The Chancellor of the Exchequer

The hon. and learned Gentleman has asked me a question which is a combination of a question of fact with a question of law. As I understand the question of the hon. and learned Gentleman, it is whether the law does not require that—[Mr. "Roebuck: I ask not for the law, but for the fact.] The question is, whether the bills issued and found to be forged were signed during the absence of the Comptroller from London or during his presence.

Mr. Roebuck:

I must have made myself very badly understood by the right hon. Gentleman. The question I put to him was this,—whether or not the forgeries which took place did not take place during the absence of the Comptroller, which absence extended to some months?

The Chancellor of the Exchequer:

That question it is impossible for me to answer. When the forgeries took place I cannot possibly tell. When Beaumont Smith thought fit to attach the signature to those documents is perfectly unknown to me. I presume that it was generally done about the time of issuing Exchequer-bills, but as to that I have no evidence whatever.

Mr. Williams:

The fact is stated in the evidence that they were exchanged at the usual period of exchanging Exchequer-bills.

The Chancellor of the Exchequer:

That is admitted: but the time when the forgery was committed is quite another thing. The right hon. Gentleman then proceeded to say, that the hon. Member for Montrose seemed to think that there was some great mystery on the part of the Government with regard to this subject— that they were anxious for concealment. He could only say that no such wish for concealment existed, and with regard to the admission of Rapallo as evidence, that was done on the advice of those who conducted the case.

Mr. Roebuck

asked, if the right hon. Gentleman was aware whether or not the Comptroller of the Exchequer had been absent at any time for some months together?

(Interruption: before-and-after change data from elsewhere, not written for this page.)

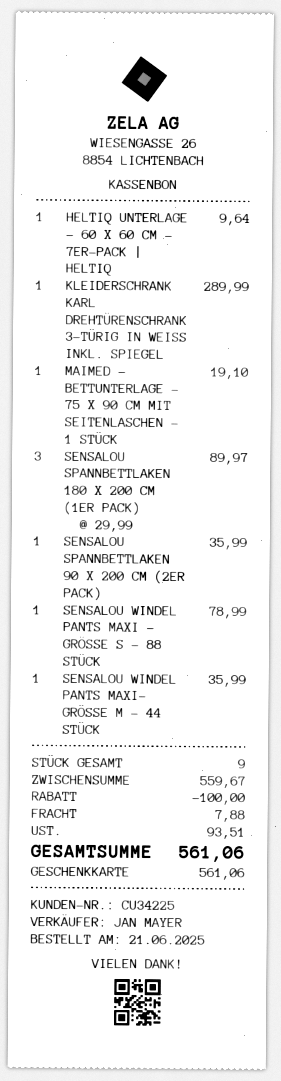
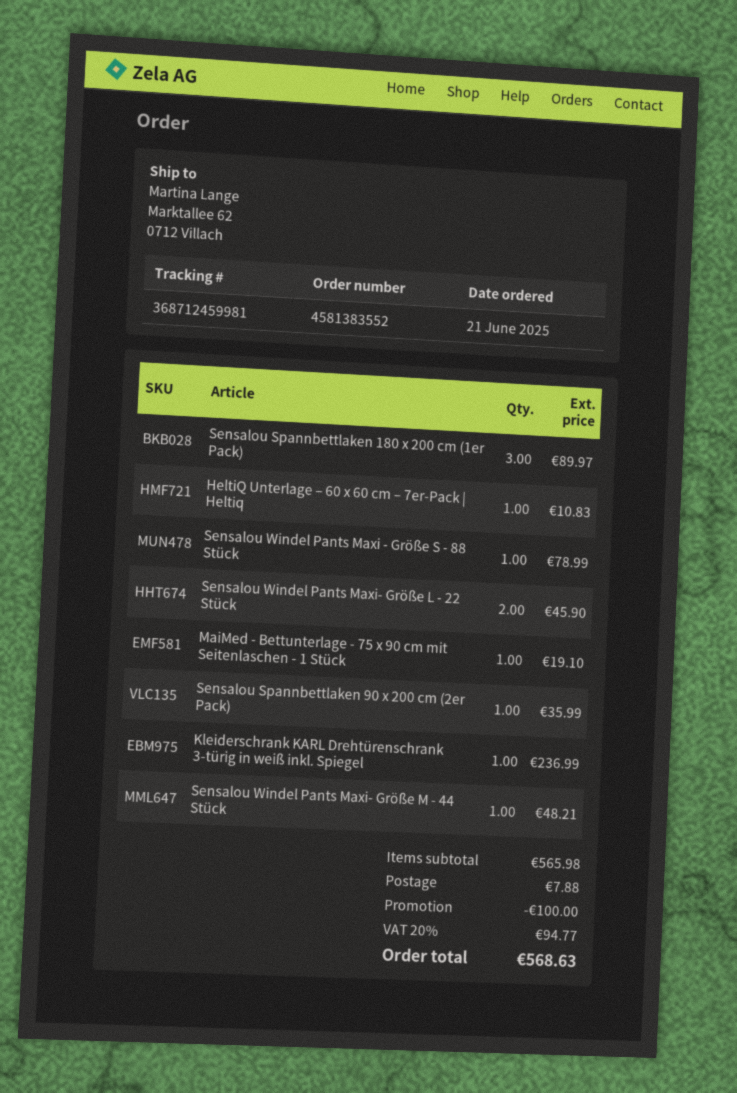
HELTIQ UNTERLAGE – 60 X 60 CM – 7ER-PACK | HELTIQ: 1 for 9.64 -> 1 for 10.83
KLEIDERSCHRANK KARL DREHTÜRENSCHRANK 3-TÜRIG IN WEISS INKL. SPIEGEL: 1 for 289.99 -> 1 for 236.99
SENSALOU WINDEL PANTS MAXI- GRÖSSE M - 44 STÜCK: 1 for 35.99 -> 1 for 48.21
Sensalou Windel Pants Maxi- Größe L - 22 Stück: none -> 2 for 45.90
subtotal: 559.67 -> 565.98
tax: 93.51 -> 94.77
total: 561.06 -> 568.63

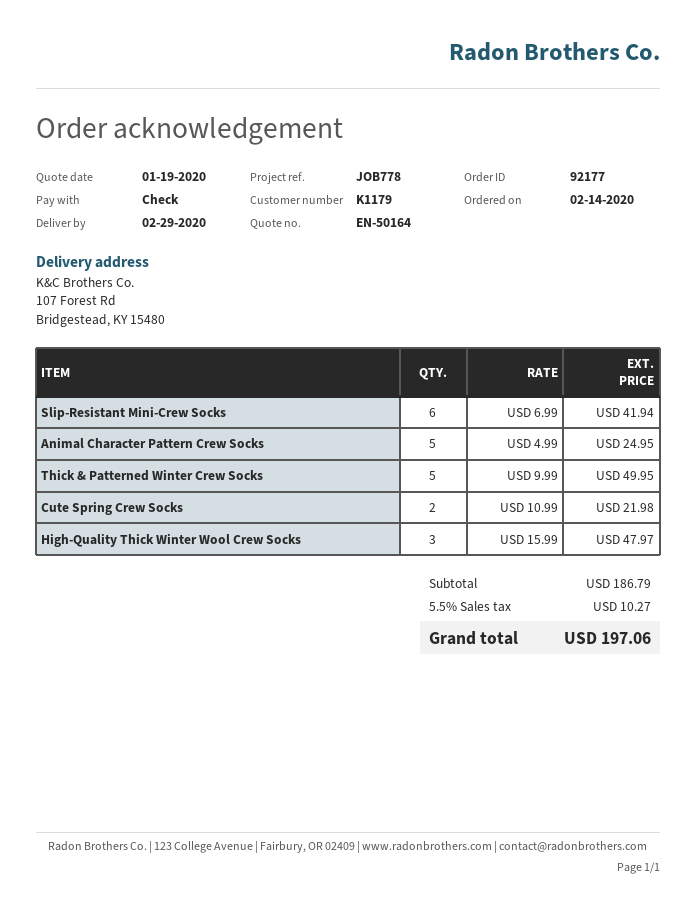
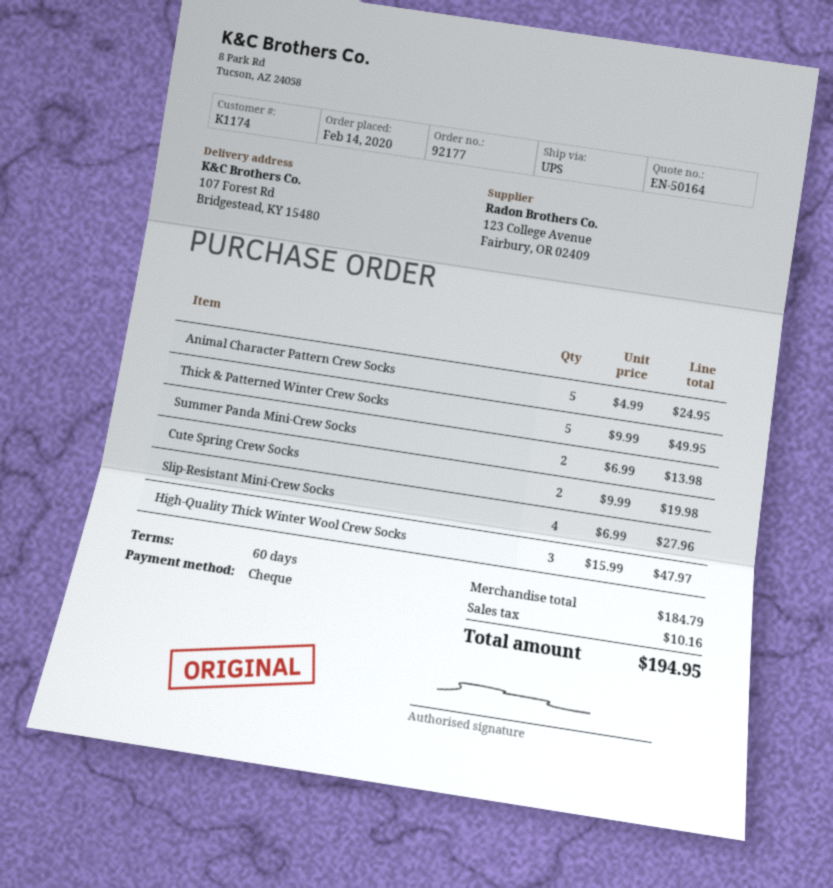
customer number: K1179 -> K1174
Slip-Resistant Mini-Crew Socks: 6 x 6.99 = 41.94 -> 4 x 6.99 = 27.96
Cute Spring Crew Socks: 2 x 10.99 = 21.98 -> 2 x 9.99 = 19.98
Summer Panda Mini-Crew Socks: none -> 2 x 6.99 = 13.98
subtotal: 186.79 -> 184.79
tax: 10.27 -> 10.16
total: 197.06 -> 194.95

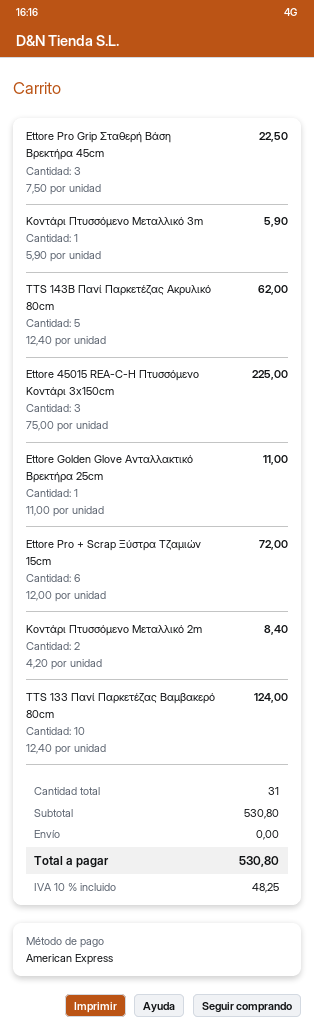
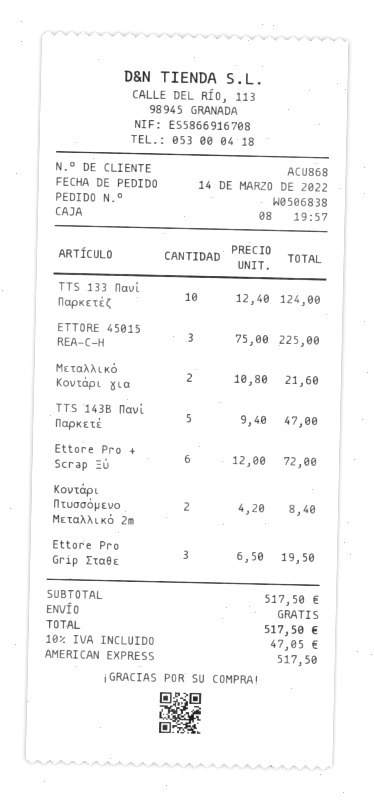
Ettore Pro Grip Σταθερή Βάση Βρεκτήρα 45cm: 3 x 7.50 = 22.50 -> 3 x 6.50 = 19.50
Κοντάρι Πτυσσόμενο Μεταλλικό 3m: 1 x 5.90 = 5.90 -> none
TTS 143B Πανί Παρκετέζας Ακρυλικό 80cm: 5 x 12.40 = 62.00 -> 5 x 9.40 = 47.00
Ettore Golden Glove Ανταλλακτικό Βρεκτήρα 25cm: 1 x 11.00 = 11.00 -> none
Μεταλλικό Κοντάρι για: none -> 2 x 10.80 = 21.60
subtotal: 530.80 -> 517.50
tax: 10% = 48.25 -> 10% = 47.05
total: 530.80 -> 517.50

The Chancellor of the Exchequer

said, he really was unable to answer the hon. and learned Member as to that point. During the time the Comptroller had held his office he had had that reasonable leave of absence which every man in a public office did take during the summer months, but as to the practice existing before the appointment of the present Comptroller, he could not at all speak. At the same time he expressed no opinion at all as to whether the inference of the hon. and learned Gentlemen were correct or not.

Mr. James

desired to know whether the Government had taken proper precautions for the prevention of the recurrence of such a calamity to the public? Surely, something ought to be done, and, for his own part, he agreed with the hon. Member for Coventry, that the best means of putting an end to the evil would be to fund the Exchequer-bills altogether.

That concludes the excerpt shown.